[Web page revision data]
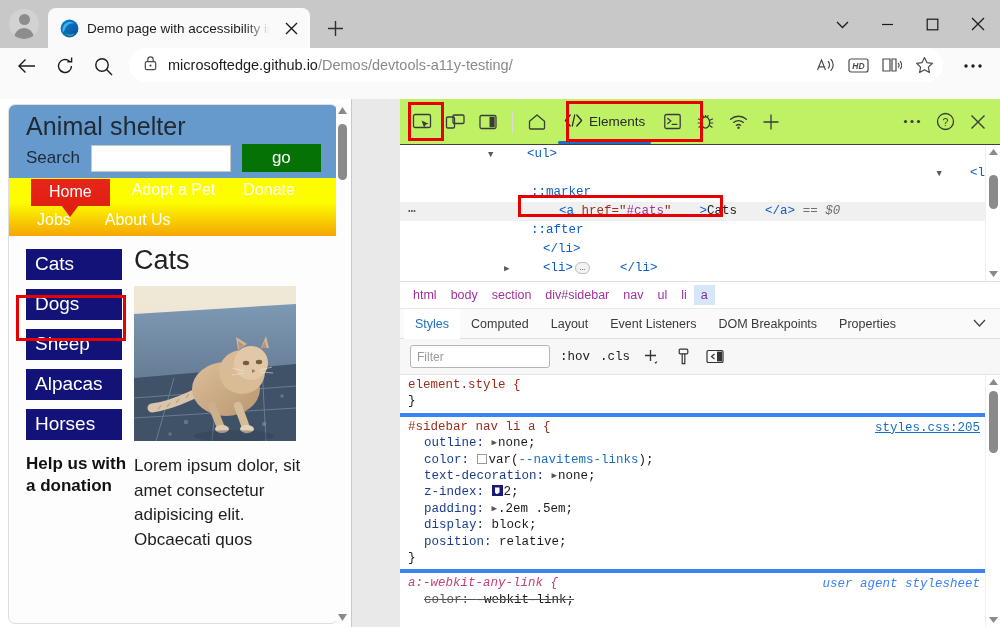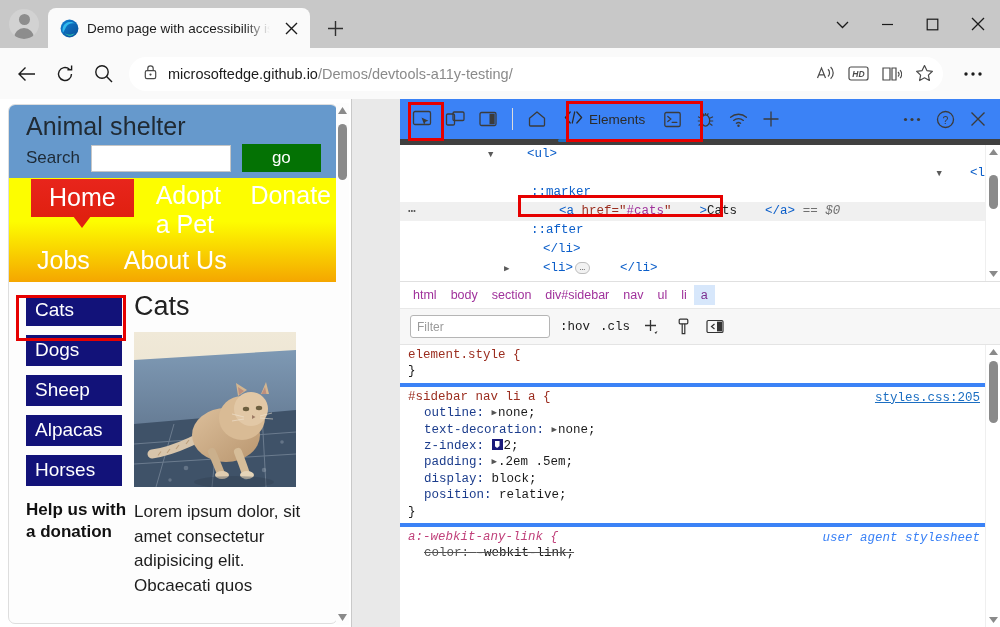--- a/index.html
+++ b/index.html
@@ -61,7 +61,7 @@
 
   
   .toolbar {
-    height:51px; background:#fafafa; display:flex; align-items:center;
+    height:51px; background:#fafafa; display:flex; align-items:flex-start;
     padding:0 9px; gap:2px;
   }
   .tb-btn {

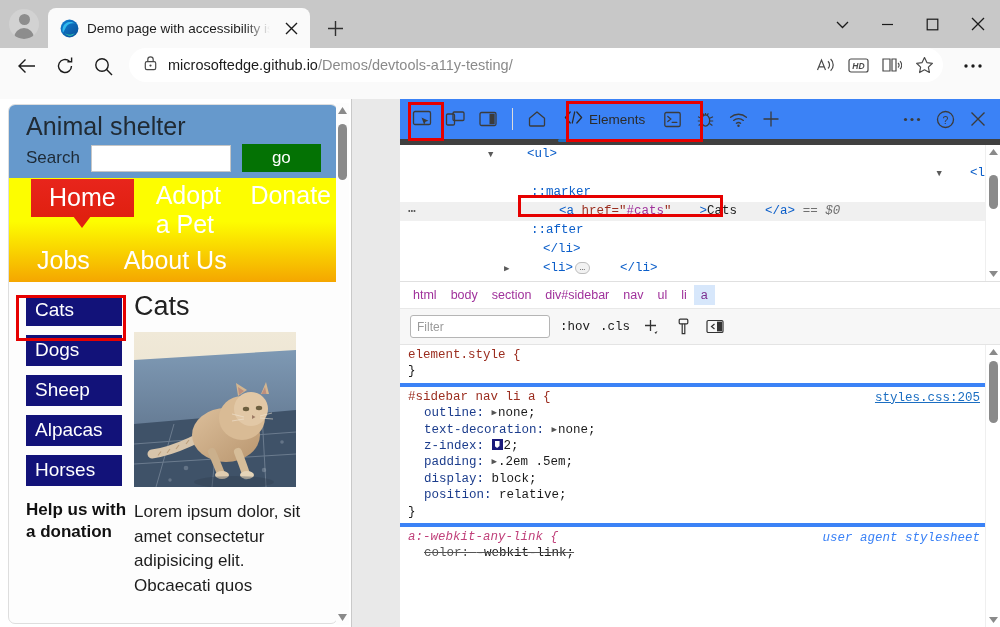--- a/index.html
+++ b/index.html
@@ -160,7 +160,7 @@
   }
   .dt-toolbar {
     height:46px; display:flex; align-items:center; padding:0 6px; gap:1px;
-    border-bottom:6px solid #404040; background:#3b82f6; position:relative;justify-content:center;
+    border-bottom:1px solid #404040; background:#bef264; position:relative;justify-content:center;
   }
   .dt-btn {
     width:32px; height:32px; display:flex; align-items:center; justify-content:center;

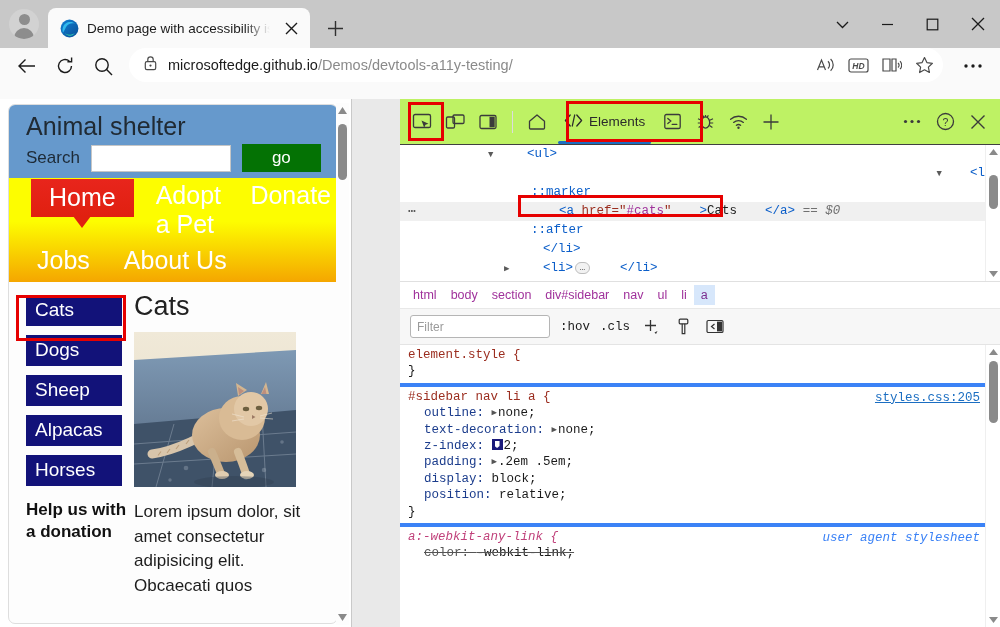--- a/index.html
+++ b/index.html
@@ -114,7 +114,7 @@
   }
   .navrow { display:flex; align-items:flex-start; padding-left:22px; gap:16px; }
   .navrow2 { display:flex; align-items:flex-start; padding-left:22px; gap:22px; margin-top:3px;}
-  .nav-item { font-size:25px; color:#ffffff; padding:2px 6px; }
+  .nav-item { font-size:16px; color:#ffffff; padding:2px 6px; }
   .nav-home {
     background:linear-gradient(#e8251c 0%, #e02010 100%); color:#ffffff;
     padding:4px 18px 5px 18px; position:relative;

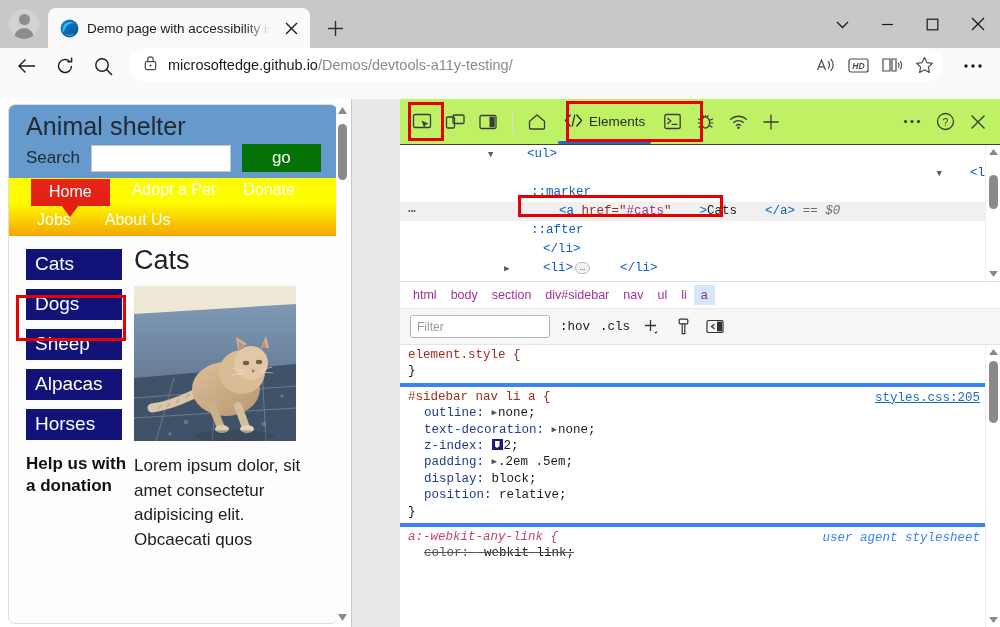--- a/index.html
+++ b/index.html
@@ -681,6 +681,19 @@
         <span class="crumb active">a</span>
       </div>
 
+      <div class="styles-tabs">
+        <span class="st-tab active">Styles</span>
+        <span class="st-tab">Computed</span>
+        <span class="st-tab">Layout</span>
+        <span class="st-tab">Event Listeners</span>
+        <span class="st-tab">DOM Breakpoints</span>
+        <span class="st-tab">Properties</span>
+        <span class="st-more">
+          <svg width="13" height="9" viewBox="0 0 13 9">
+              <path d="M1 1l5.5 6L12 1" stroke="#444" stroke-width="1.3" fill="none"></path>
+            </svg>
+        </span>
+      </div>
 
       <div class="filter-bar">
         <span class="filter-input">Filter</span>

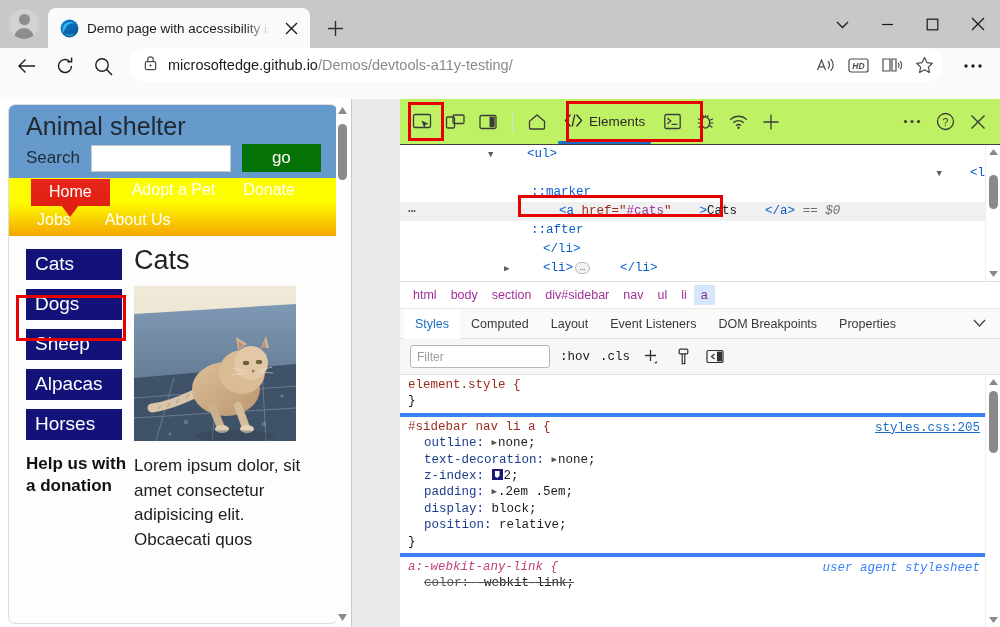--- a/index.html
+++ b/index.html
@@ -731,6 +731,7 @@
           <span class="sel-name">#sidebar nav li a {</span>
           <a class="src-link">styles.css:205</a>
           <span class="prop"><span>outline:</span> <span class="arrow-tri">▶</span><span class="val">none;</span></span>
+          <span class="prop"><span>color:</span> <span class="swatch-w"></span><span class="kw">var(</span><span class="varn">--navitems-links</span><span class="kw">);</span></span>
           <span class="prop"><span>text-decoration:</span> <span class="arrow-tri">▶</span><span class="val">none;</span></span>
           <span class="prop"><span>z-index:</span> <span class="swatch-b"></span><span class="val">2;</span></span>
           <span class="prop"><span>padding:</span> <span class="arrow-tri">▶</span><span class="val">.2em .5em;</span></span>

Task: All lines carrying the word "color" must be copied from the data above.

Written response:
-  .nav-item { font-size:25px; color:#ffffff; padding:2px 6px; }
+  .nav-item { font-size:16px; color:#ffffff; padding:2px 6px; }
     background:linear-gradient(#e8251c 0%, #e02010 100%); color:#ffffff;
+          <span class="prop"><span>color:</span> <span class="swatch-w"></span><span class="kw">var(</span><span class="varn">--navitems-links</span><span class="kw">);</span></span>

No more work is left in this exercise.